From the entries below, return every line that includes the word "align".

= = = = =

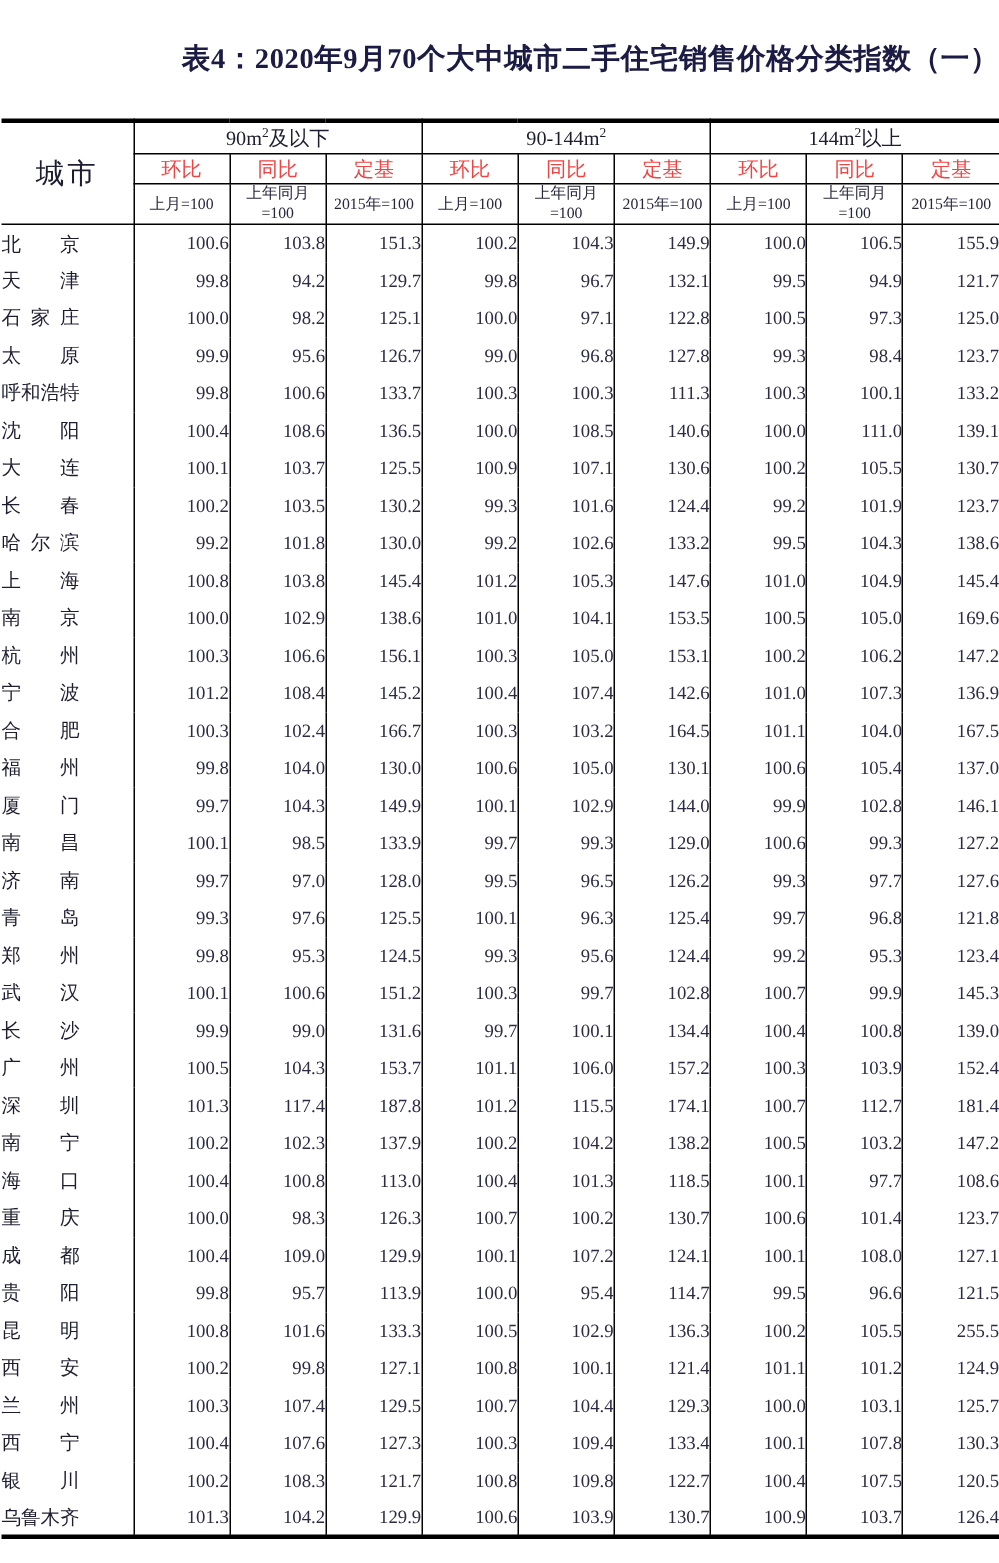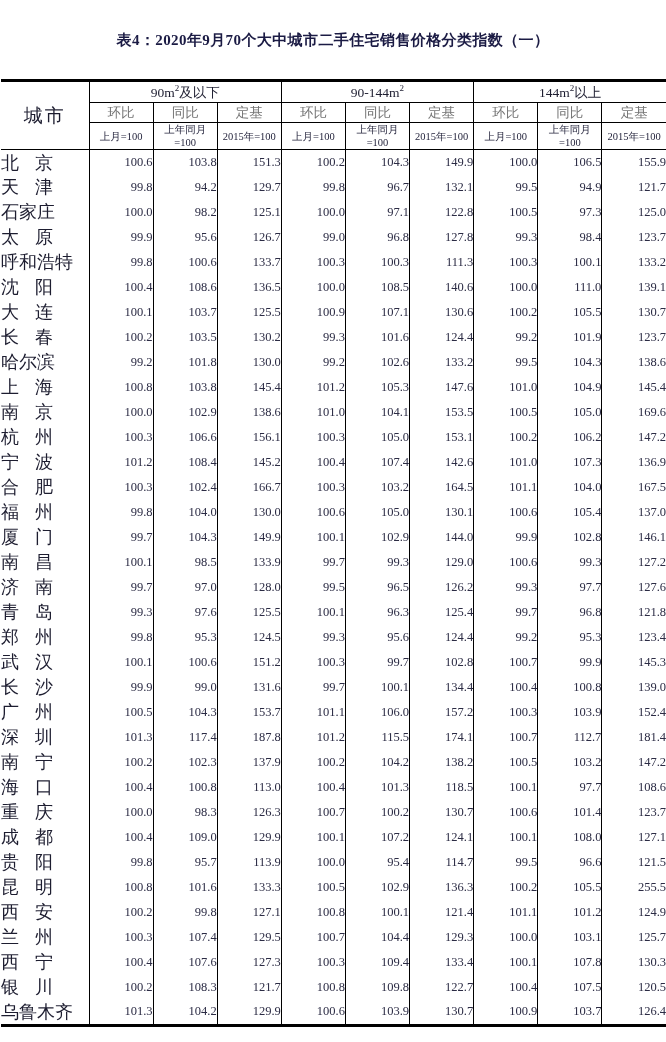--- a/index.html
+++ b/index.html
@@ -19,8 +19,8 @@
   }
   .title {
     margin: 28px 0 0 0;
-    text-align: center;
-    font-size: 15px;
+    text-align: right;
+    font-size: 19px;
     font-weight: bold;
     color: #1b1b44;
     line-height: 24px;

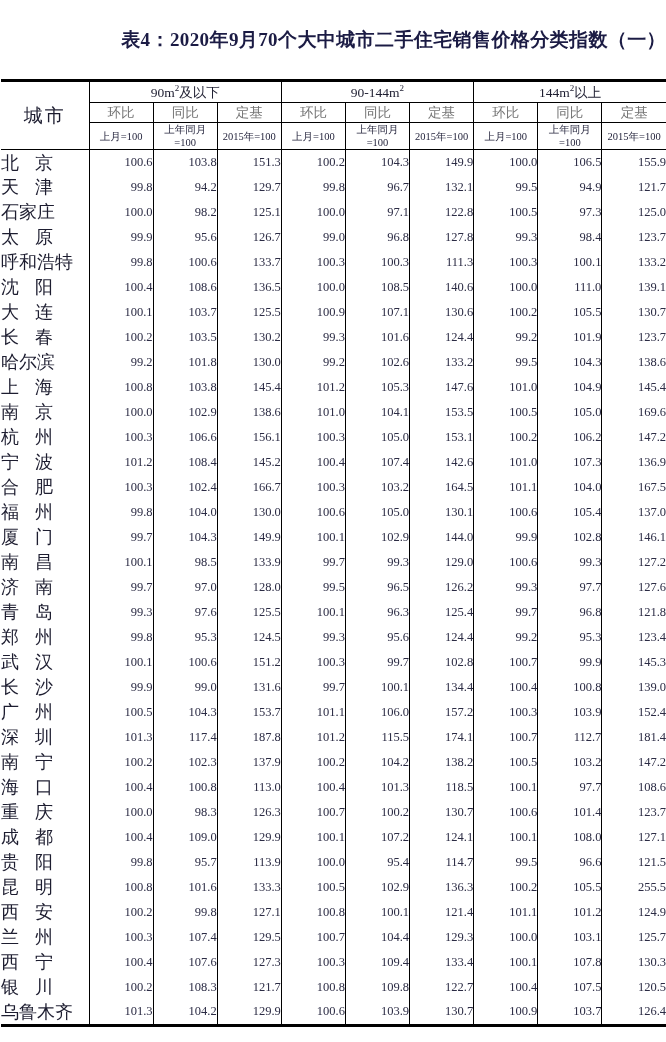--- a/index.html
+++ b/index.html
@@ -65,7 +65,7 @@
   th.group-h sup { font-size: 9px; }
   th.metric-h {
     font-size: 13.5px;
-    color: #737373;
+    color: #ef4444;
     text-align: center;
   }
   th.base-h {

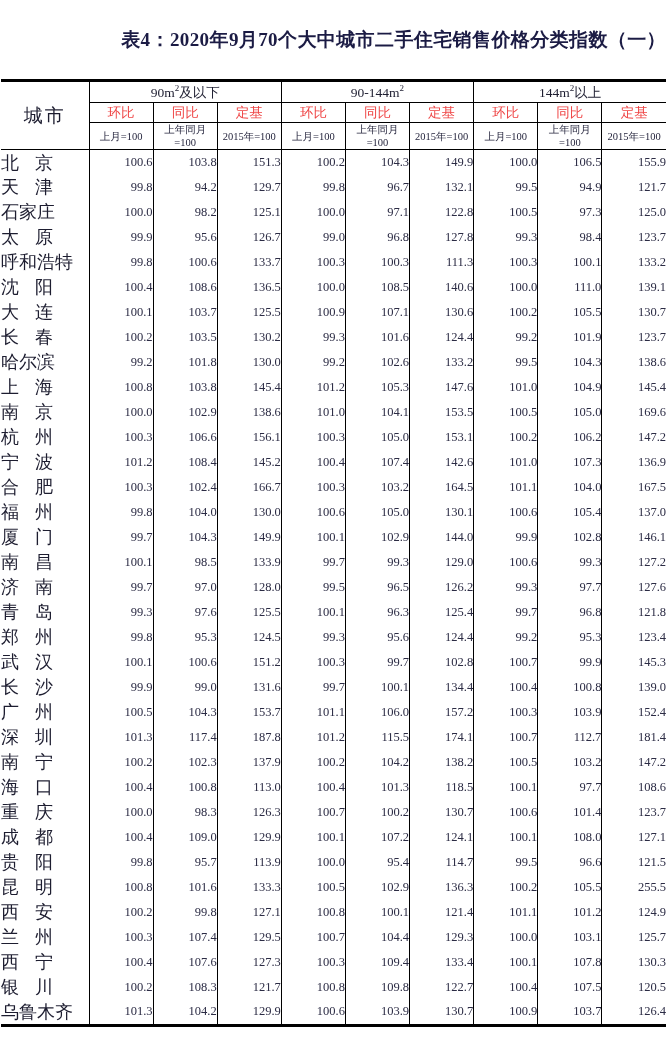--- a/index.html
+++ b/index.html
@@ -77,7 +77,7 @@
   }
   td.city {
     padding-left: 15px;
-    font-size: 18px;
+    font-size: 13px;
     color: #1d1d30;
     text-align: left;
   }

= = = = =

• Answer area:
-    text-align: center;
+    text-align: right;
     text-align: center;
     text-align: left;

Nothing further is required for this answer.